One might think case modders or overclockers in general might be more prone to the Mac outlook, but that’s not really so. What such people are proud of is not mere ownership of the equipment, but what they’ve done to it to make it what it is. It’s a much more hands-on sense of accomplishment: what has been done rather than what it was out of the box.

For such people, telling them that a Dell is cheaper and better is like telling them that Old Navy overalls are cheaper and last longer than Dolce & Gabbana jeans. When you do that, what they hear is, “Be a common pig like the rest of us” when the whole point of the purchase is to prove the opposite.

If this is incomprehensible to you, well, that’s why you own a PC and not a Mac.

But if this description sounds like someone you know who is already a Mac user, or is prone to becoming one, this is why the standard arguments for buying a PC falls on deaf ears. You’re thinking screwdriver; they’re thinking fashion outfit.

The Test

There’s certainly a fairly sizable chunk of the population who will pay more for design and mystique, certainly a bigger group than those who own Macs today.

This is because Macs have generally cost far more in sheer dollars than PCs.
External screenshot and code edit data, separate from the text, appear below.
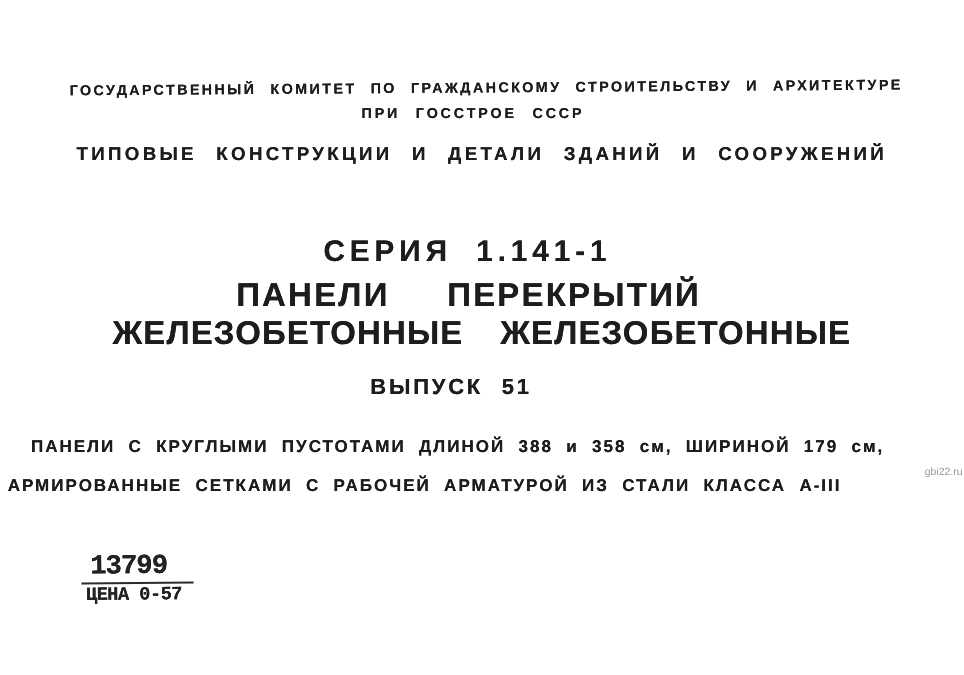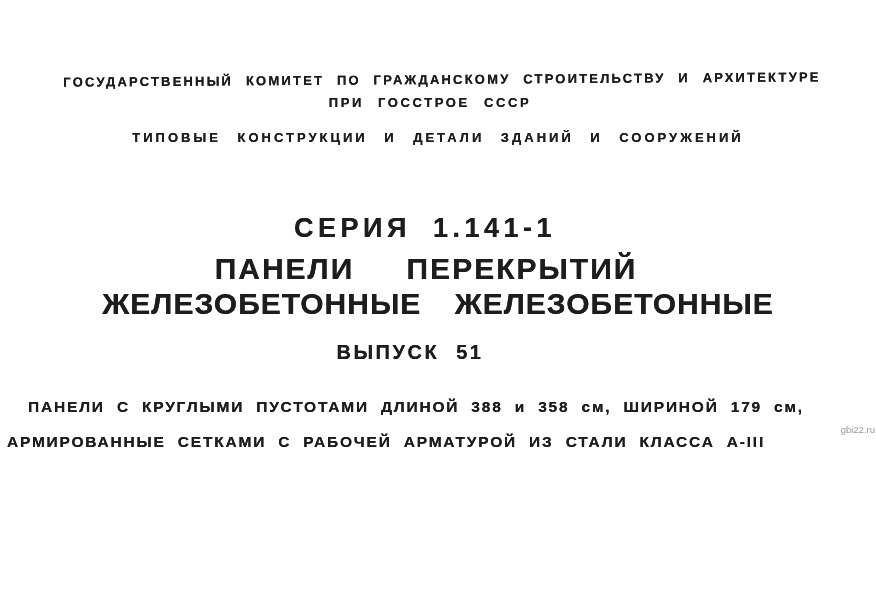--- a/index.html
+++ b/index.html
@@ -34,21 +34,21 @@
   }
   .org-line2 {
     top: 95px;
     font-size: 13px;
     letter-spacing: 2.6px;
     word-spacing: 8px;
     transform: translateX(-8px);
   }
   .edition {
     top: 130px;
-    font-size: 13px;
+    font-size: 17px;
     letter-spacing: 3px;
     word-spacing: 10px;
     transform: translateX(0px);
   }
   .series {
     top: 213px;
     font-size: 27px;
     font-weight: bold;
     letter-spacing: 4.5px;
     word-spacing: 10px;
@@ -145,16 +145,21 @@
   <div class="line title1">ПАНЕЛИ ПЕРЕКРЫТИЙ</div>
 
   <div class="line title2">ЖЕЛЕЗОБЕТОННЫЕ ЖЕЛЕЗОБЕТОННЫЕ</div>
 
   <div class="line issue">ВЫПУСК 51</div>
 
   <div class="line desc1">ПАНЕЛИ С КРУГЛЫМИ ПУСТОТАМИ ДЛИНОЙ 388 и 358 см, ШИРИНОЙ 179 см,</div>
 
   <div class="line desc2">АРМИРОВАННЫЕ СЕТКАМИ С РАБОЧЕЙ АРМАТУРОЙ ИЗ СТАЛИ КЛАССА А-III</div>
 
+  <div class="stamp">
+    <div class="stamp-number">13799</div>
+    <div class="stamp-rule"></div>
+    <div class="stamp-price">ЦЕНА 0-57</div>
+  </div>
 
   <div class="watermark">gbi22.ru</div>
 
 </div>
 
 </body></html>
It’s one thing to pay $70 rather than $20 for a pair of designer jeans; it’s another to pay $1,300 rather than $700 for a designer computer.
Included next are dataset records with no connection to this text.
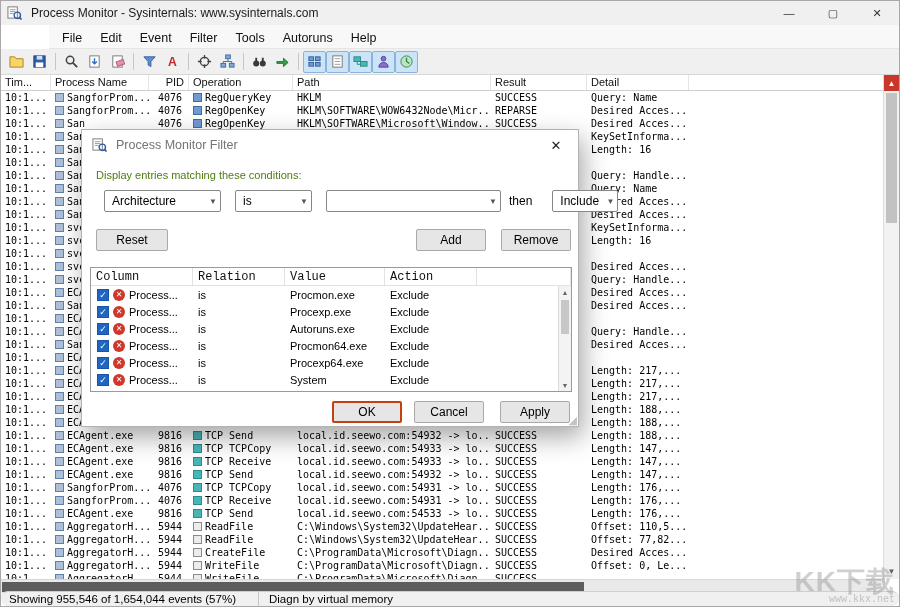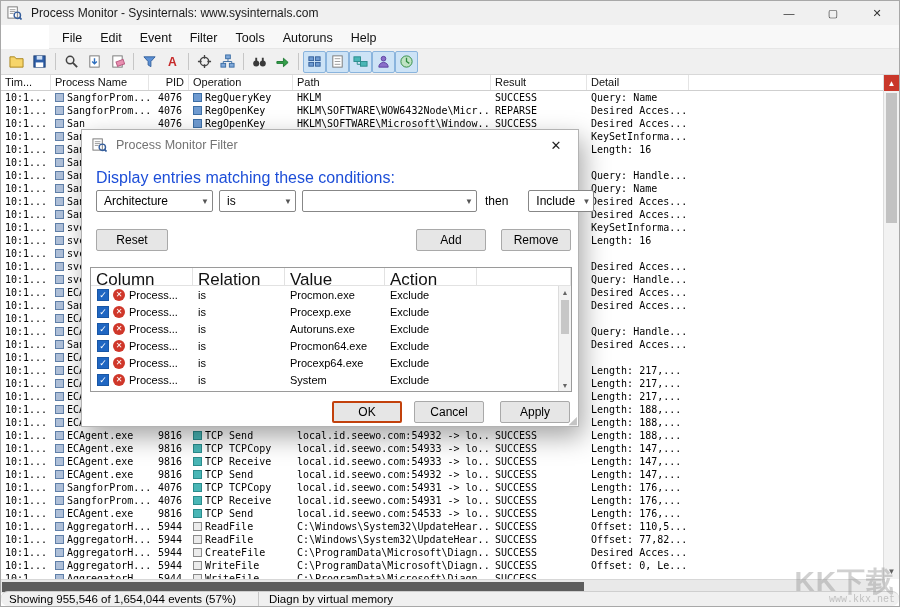--- a/index.html
+++ b/index.html
@@ -56,36 +56,36 @@
   
   .watermark { position:absolute; right:4px; bottom:0px; text-align:right; z-index:60; pointer-events:none; }
   .wm1 { font-size:28px; font-weight:bold; color:rgba(150,150,150,0.45); line-height:24px; letter-spacing:1px; }
   .wm2 { font-size:10px; color:rgba(185,185,185,0.85); line-height:12px;font-family:Liberation Mono, monospace; }
 
   
   .dialog { position:absolute; left:80px; top:128px; width:498px; height:298px; background:#fff; border:1px solid #b3b3b3; box-shadow:4px 10px 24px rgba(0,0,0,0.35); z-index:100; font-size:12px; }
   .dlg-title { height:30px; display:flex; align-items:center; padding:0 6px 0 10px; }
   .dlg-title-text { margin-left:8px; font-size:12.5px; color:#737373; }
   .dlg-close { margin-left:auto; width:32px; height:100%; display:flex; align-items:center; justify-content:center; font-size:13px; color:#222; }
-  .dlg-prompt { position:absolute; top:39px; left:14px; font-size:16px; color:#1d4ed8; }
+  .dlg-prompt { position:absolute; top:39px; left:14px; font-size:11px; color:#4d7c0f; }
   .cond-row { position:absolute; top:60px; left:14px; display:flex; align-items:center; }
-  .combo { height:22px; border:1px solid #878787; border-radius:2px; background:#fff; display:flex; align-items:center; padding:0 3px 0 7px; font-size:12px; color:#000; margin-right:6px; }
+  .combo { height:22px; border:1px solid #878787; border-radius:2px; background:#fff; display:flex; align-items:center; padding:0 3px 0 7px; font-size:12px; color:#000; margin-right:6px;margin-left:8px; }
   .combo .chev { margin-left:auto; color:#555; font-size:8px; padding-left:6px; }
   .combo.c-col { width:117px; } .combo.c-rel { width:77px; } .combo.c-val { width:175px; } .combo.c-act { width:66px; margin-left:18px; }
   .then-label { font-size:12px; margin:0 2px; }
   .btn { position:absolute; height:22px; background:#e6e6e6; border:1px solid #a9a9a9; border-radius:2px; font-size:12px; color:#000; display:flex; align-items:center; justify-content:center; }
   .btn-reset { top:99px; left:14px; width:72px; }
   .btn-add { top:99px; left:334px; width:70px; }
   .btn-remove { top:99px; left:419px; width:70px; }
   .btn-ok { top:271px; left:250px; width:70px; border:2px solid #c2410c; }
   .btn-cancel { top:271px; left:332px; width:70px; }
   .btn-apply { top:271px; left:418px; width:70px; }
   .flist { position:absolute; top:137px; left:8px; width:482px; height:125px; border:1px solid #9a9a9a; background:#fff; overflow:hidden; }
   .fl-grid { display:grid; grid-template-columns:102px 92px 100px 92px 1fr; }
-  .fl-header { height:18px; font-size:17px; color:#111; border-bottom:1px solid #e2e2e2; }
+  .fl-header { height:18px; font-size:12px; color:#111; border-bottom:1px solid #e2e2e2;font-family:Liberation Mono, monospace; }
   .fl-hcell { padding:2px 5px; border-right:1px solid #e2e2e2; white-space:nowrap; overflow:hidden; }
   .frow { height:17px; align-items:center; font-size:11px; color:#000; }
   .fcell { padding:0 5px; white-space:nowrap; overflow:hidden; display:flex; align-items:center; }
   .cb { width:12px; height:12px; background:#1f66c2; border:1px solid #1856a5; color:#fff; font-size:9px; line-height:11px; text-align:center; margin:0 4px 0 1px; flex:0 0 auto; }
   .rx { width:12px; height:12px; border-radius:50%; background:#cf372a; color:#fff; font-size:8px; line-height:12px; text-align:center; margin-right:4px; flex:0 0 auto; }
   .fl-scroll { position:absolute; top:18px; right:0; bottom:0; width:13px; background:#f3f3f3; border-left:1px solid #dcdcdc; }
   .fl-thumb { position:absolute; top:14px; left:2px; width:8px; height:34px; background:#c7c7c7; }
   .fl-arrow { position:absolute; left:0; right:0; height:12px; color:#666; font-size:7px; display:flex; align-items:center; justify-content:center; }
   .fl-arrow.up { top:0; } .fl-arrow.down { bottom:0; }
   .resize-grip { position:absolute; right:1px; bottom:1px; font-size:11px; color:#c4c4c4; line-height:10px; }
On the other hand, a very large proportion of iPod users have been happy to pay a premium for their designer MP3 player. The idea behind the cheapMac is to see if that much larger group of people will buy Macs too if the price/performance differential goes from a whole lot more to just a lot more.

After all, this cheap Mac is probably the rough equivalent of a Palomino-era Athlon XP box, which should be OK enough for little computer use, and transferring songs to your iPod isn’t exactly stretching the computing envelope.
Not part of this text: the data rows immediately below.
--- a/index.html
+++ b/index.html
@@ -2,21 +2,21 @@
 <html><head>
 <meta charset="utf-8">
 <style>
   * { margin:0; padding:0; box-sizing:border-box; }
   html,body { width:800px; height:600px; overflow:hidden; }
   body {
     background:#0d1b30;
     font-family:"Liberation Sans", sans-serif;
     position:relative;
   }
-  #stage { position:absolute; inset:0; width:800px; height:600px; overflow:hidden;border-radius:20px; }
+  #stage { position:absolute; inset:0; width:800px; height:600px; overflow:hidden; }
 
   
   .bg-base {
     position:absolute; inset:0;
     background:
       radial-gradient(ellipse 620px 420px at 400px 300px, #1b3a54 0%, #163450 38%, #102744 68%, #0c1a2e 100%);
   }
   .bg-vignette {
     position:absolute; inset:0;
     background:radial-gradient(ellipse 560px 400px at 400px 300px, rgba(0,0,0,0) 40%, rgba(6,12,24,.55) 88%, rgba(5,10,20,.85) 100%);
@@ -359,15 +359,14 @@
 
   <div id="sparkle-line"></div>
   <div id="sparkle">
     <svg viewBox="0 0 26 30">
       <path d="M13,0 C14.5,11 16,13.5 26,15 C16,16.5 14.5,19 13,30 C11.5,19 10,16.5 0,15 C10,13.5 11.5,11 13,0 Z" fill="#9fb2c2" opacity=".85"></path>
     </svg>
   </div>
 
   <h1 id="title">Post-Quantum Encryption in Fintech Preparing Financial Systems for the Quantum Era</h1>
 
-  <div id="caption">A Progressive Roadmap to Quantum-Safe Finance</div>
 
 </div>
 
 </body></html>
For eons, Macsters have said that legions of PCers would abandon PCs and adapt Macs the day Macs became even vaguely price-competitive. Now we’ll find out if that is so.

Personally, we don’t think that will be the case, at least not soon. We think the cMac will have about the same effect on Apple as the original iMac. That boosted Apple’s worldwide marketshare from a sub-3% to almost 5% a couple quarters after introduction.

Eventually, iMac sales faded. We suspect that won’t be true for the cMac. If the initial incarnation is a bit underpowered for lightweight computing, future generations of cMacs will remedy that.

The stiffest competition the cMac faces may well not be from PCs, but from XBox2s and Playstation 3s. The PC/Mac division may fade into a bigger war defined as IBM vs. Intel, little box vs. big box. (It will be interesting to see how all these powered-by-IBM boxes play together in the next few years.)

What is most interesting about the cheapMac are some underlying reasons why it shows up now, and not before. Now that the Era of Speed has gone on at least hiatus, and there’s consensus that computers are fast enough for the mundane, lightweight activities most people use them for, the cheapMac is yet another early indicator (along with XBox2 and Playstation 3) of what you get when Speed Doesn’t Count (much) any more.

What happens is that other values get a chance to become more important, and here, it’s a combination of cheap but-good-enough making more fashionable (and smaller) design more affordable.

We will see more of this in the years ahead.

P.S.: To The Nuts-and-Bolters

Some of you may be wondering, “But can you overclock it?”

Well, yes, unless it’s a sealed box, it’s very likely that you can. There is such a thing as Mac overclocking. It’s nowhere nearly as prevalent as PC overclocking, but it does exist. A good place to start looking if you’re interested is here, though typical overclocks tend to be only 10-20% and tend to be “take what the machine gives you.”